For the great weighing-in, I took off my shoes and my coat. According to the scale, my clothes and I weigh 96 pounds.
I don't think that's too bad. Nobody starves to death at 96 pounds.
I weighed 118 last spring. My real concern is how much muscle I've lost. I was in good shape from all the swimming and now I don't do anything except carry firewood and shiver.
I'd like to go back to the pond and do some more skating, but I feel guilty leaving Mom alone. When I left her alone to visit Mrs. Nesbitt, I was doing something for someone else. But skating would just be for me, and I can't justify that.
Matt and Jon are both thin, but they look like they're pure muscle. Mom looks skinny and sickly. She's been eating less than the rest of us for a while now, but she also started out weighing more so I don't think she's at starvation level, either.
We have food but we're so careful with it. Who knows when we'll get any more. Even Peter doesn't bring us any when he visits.
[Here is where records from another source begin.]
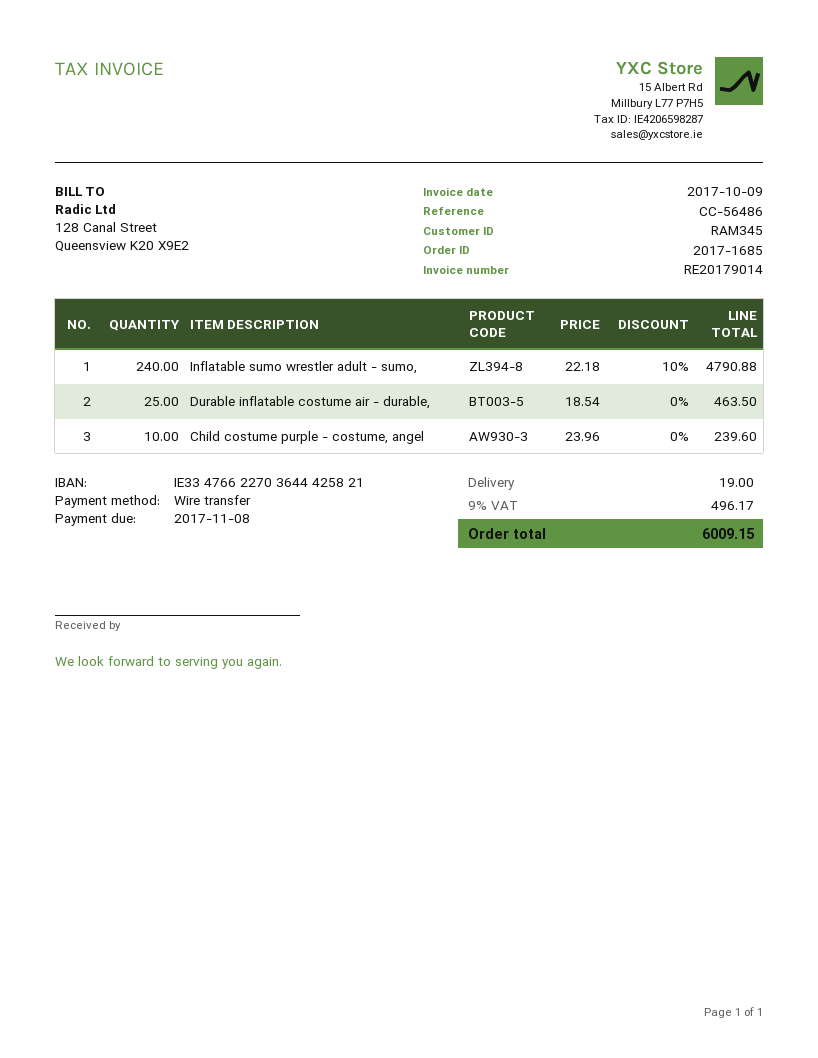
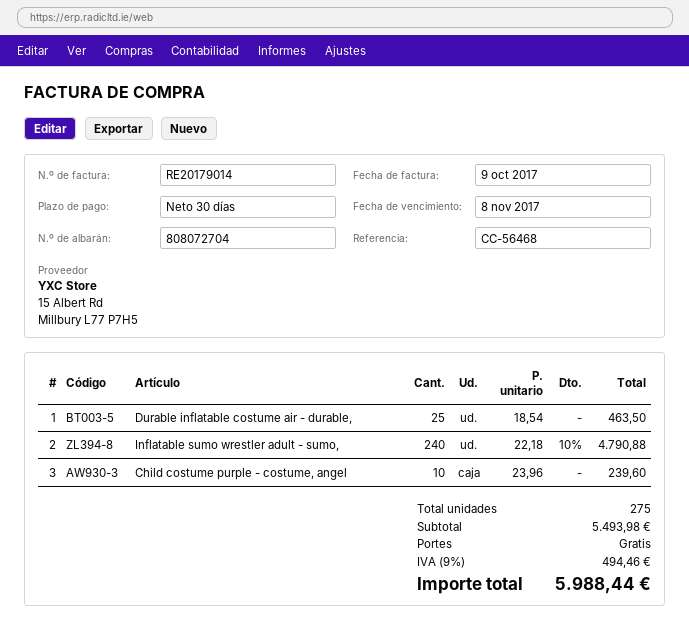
reference: CC-56486 -> CC-56468
shipping: 19.00 -> 0.00
tax: 9% = 496.17 -> 9% = 494.46
total: 6009.15 -> 5988.44

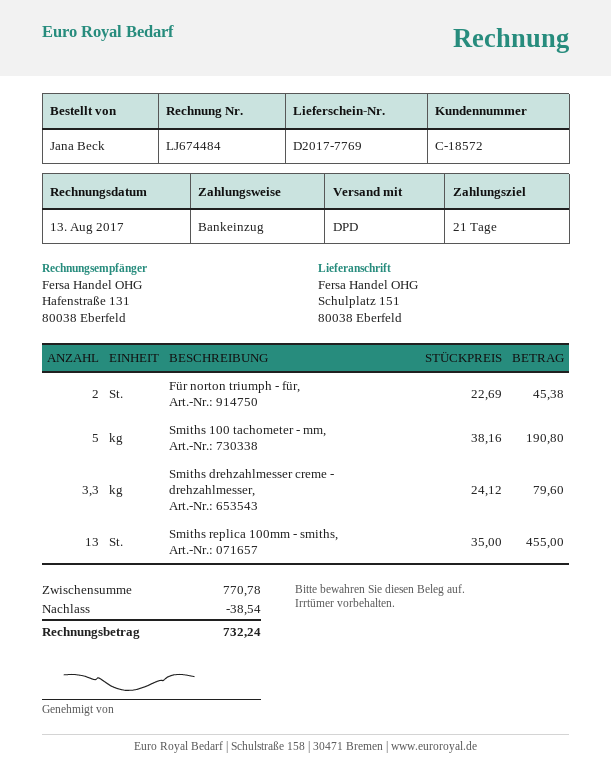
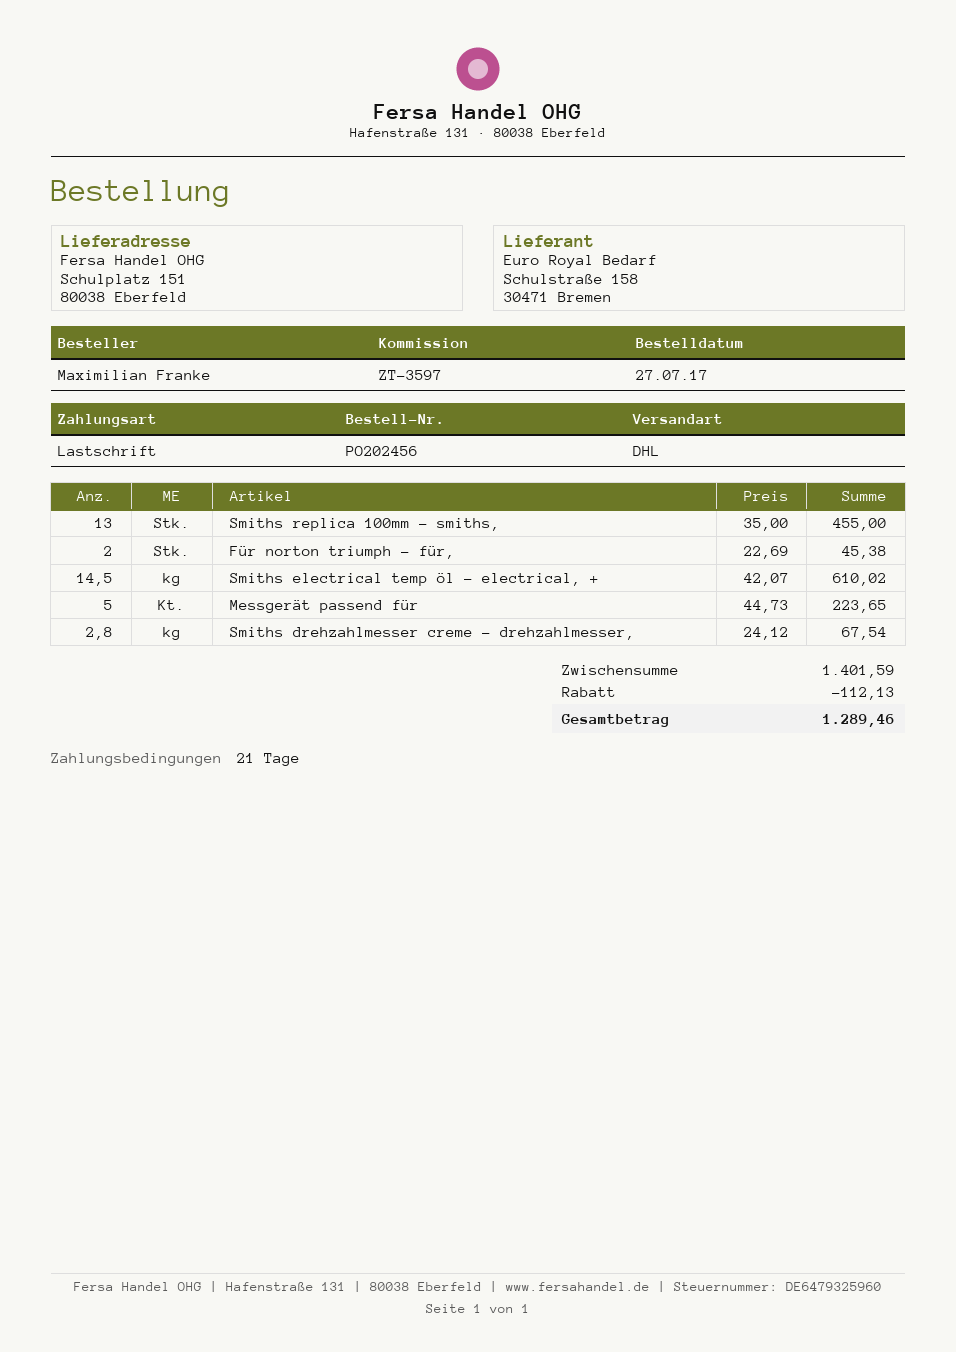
ordered by: Jana Beck -> Maximilian Franke
shipping method: DPD -> DHL
Smiths 100 tachometer - mm,: 5 x 38.16 = 190.80 -> none
Smiths drehzahlmesser creme - drehzahlmesser,: 3.3 x 24.12 = 79.60 -> 2.8 x 24.12 = 67.54
Smiths electrical temp öl - electrical, +: none -> 14.5 x 42.07 = 610.02
Messgerät passend für: none -> 5 x 44.73 = 223.65
subtotal: 770.78 -> 1401.59
discount: 38.54 -> 112.13
total: 732.24 -> 1289.46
Thanksgiving is next week. I wonder if we'll have anything to be thankful for.
November 18
Matt came flying home from the post office today. There was a letter from Dad.
The only problem was the letter was sent before the other one. I guess he wrote a letter between the two we'd already gotten.
This one was from Ohio. It didn't say much, just that he and Lisa were doing well and so far they had enough gas and food and camping out was fun. They met lots of other families who were also going south or west and he'd even run into someone he'd known in college. Lisa threw in a PS to say she could feel the baby move. She was sure it was a boy but Dad was equally sure it was a girl.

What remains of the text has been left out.